The first seems to me something of a stretch. People browbeat one another *in conversation* all the time. The latter seems much more plausible: one *can* browbeat someone in conversation, but it's wrong to do so.

Anyway, once again, I very much enjoyed your review!

Kate Manne

I think there's a *sense* in which collaborative conversation ends and something else begins - maybe something entirely proper and fitting - when we start ignoring someone's motivations. We're not talking to or with them anymore about what to do - we're talking at them (or yelling at them, maybe). Maybe that's a more helpful way of getting at the same distinction? But I do think there's an important conceptual distinction in the vicinity, whatever it's best to call it. And it's hard to see it as an ethical point, even a prima facie one, because sometimes it seems entirely fitting to leave off conversation (as I perhaps partly stipulatively understand it) and start doing something else with words.

Kate Manne

I'm very grateful for the helpful feedback, both of you. I've uploaded a slightly revised version now, which says more about ELP and also about conversation. Thanks! :)

Nick Smyth

Wow, I just posted a long comment which was deleted. The gist of the major question, Kate, was this: is the pluralism in question a pluralism about the concept of criticism (as you say in your long comment above) or pluralism about the concept of a reason (which you allude to in your final paragraph)? I was suggesting that both Williams and Parfit are monists about reasons (in your sense: i.e., there is just one way to analyze them), but you are now saying that the pluralism in question is about criticism. So, I'm still a little hazy on just what the pluralism in question is supposed to be. If it's pluralism about criticism, then your final paragraph might be a bit misleading.
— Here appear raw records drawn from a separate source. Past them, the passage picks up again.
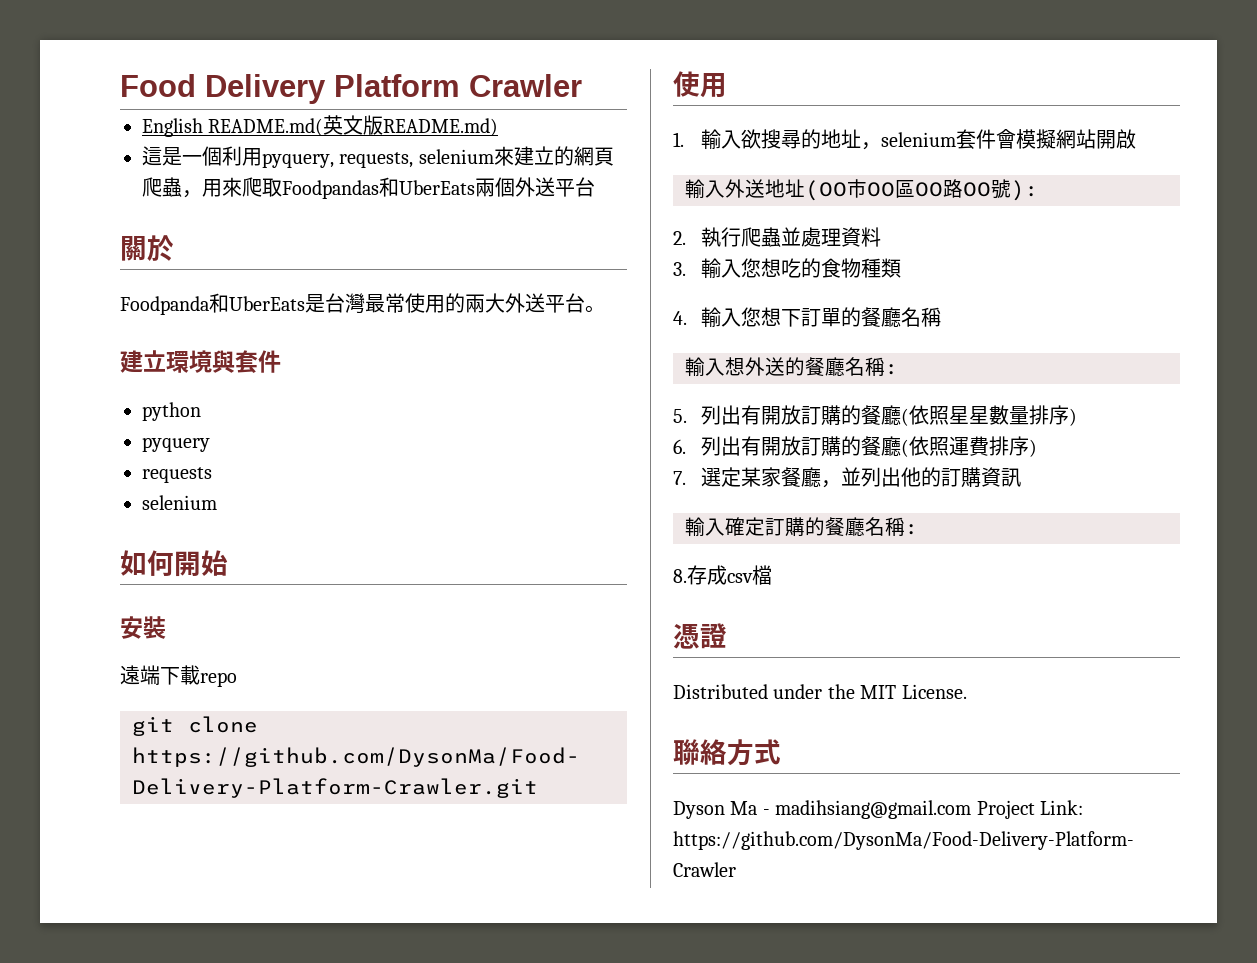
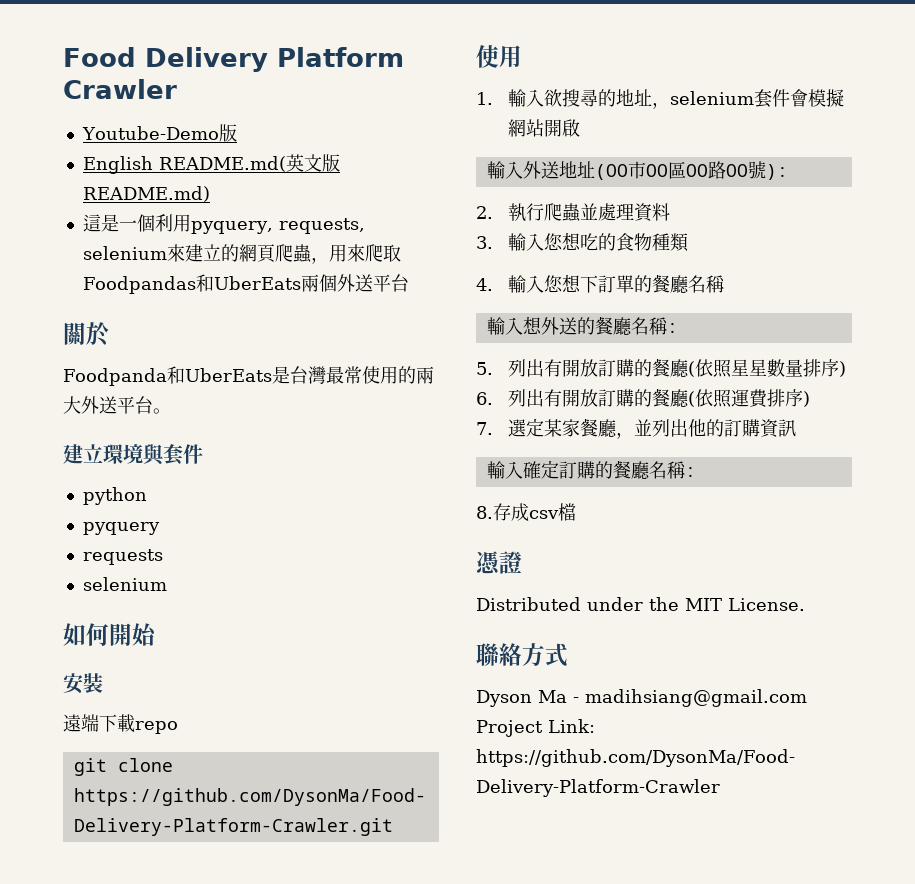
+ Youtube-Demo版

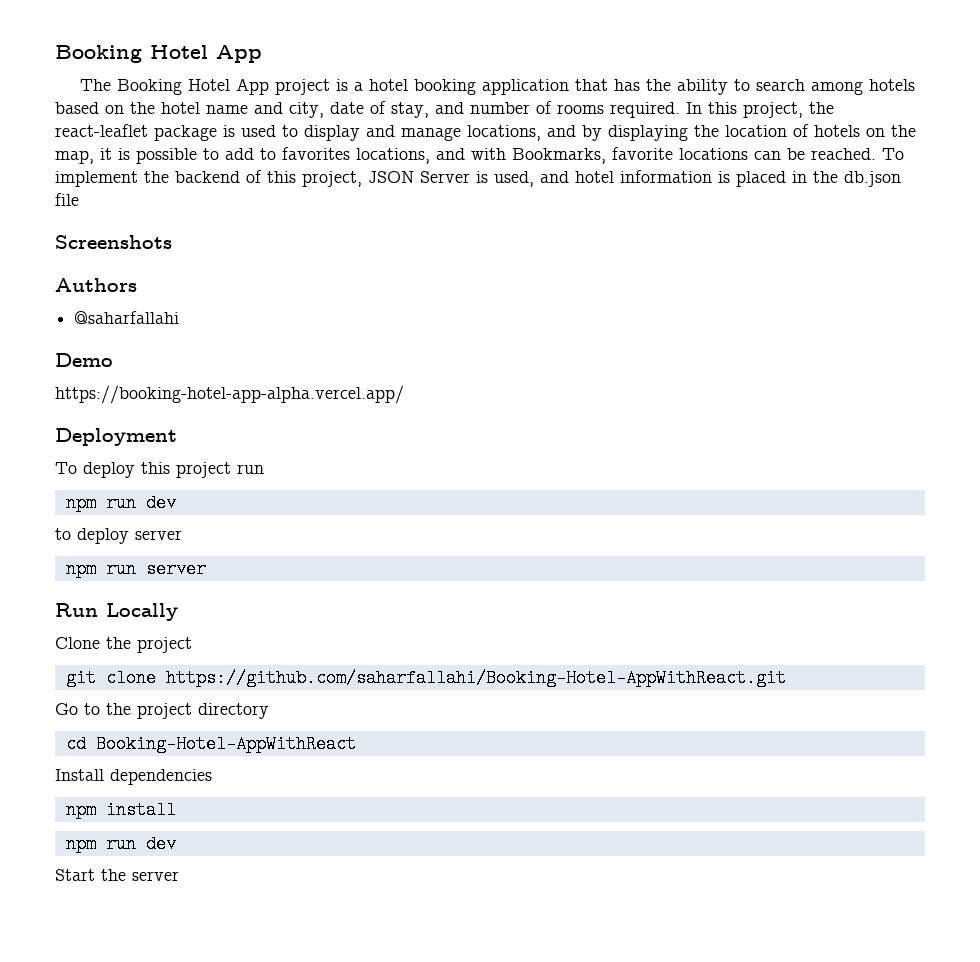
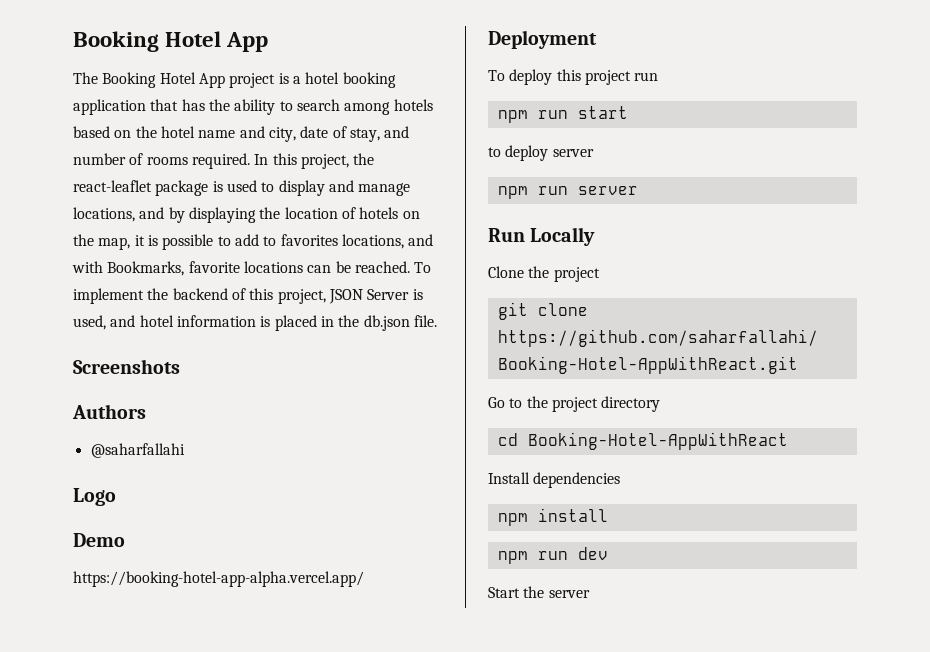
- To implement the backend of this project, JSON Server is used, and hotel information is placed in the db.json file
+ To implement the backend of this project, JSON Server is used, and hotel information is placed in the db.json file.
+ Logo
  To deploy this project run
- npm run dev
+ npm run start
I also suggested that you simply lose the stuff about brow-beating and about giving "helpful answers"... it invites the ethical reading. You can simply make reference to the conceptual requirements of advice.

Lots else to say, but I don't want it to get eaten by the internet again. Thanks so much for all of this!

Kate Manne

Sorry your comment got eaten! And, yes, I definitely meant the pluralism to be a pluralism about criticism. We can use reasons-talk to pick out one type of criticism, a la Williams, or use it to try to cover every type of criticism, a la Parfit, but at the risk (I believe) of eliding important distinctions between very different kinds of criticisms. I will change the conclusion to make this clearer now. I have also added a bit clarifying the "helpful answer" part, with probably more to come once I think about it some more. Thanks so much, again!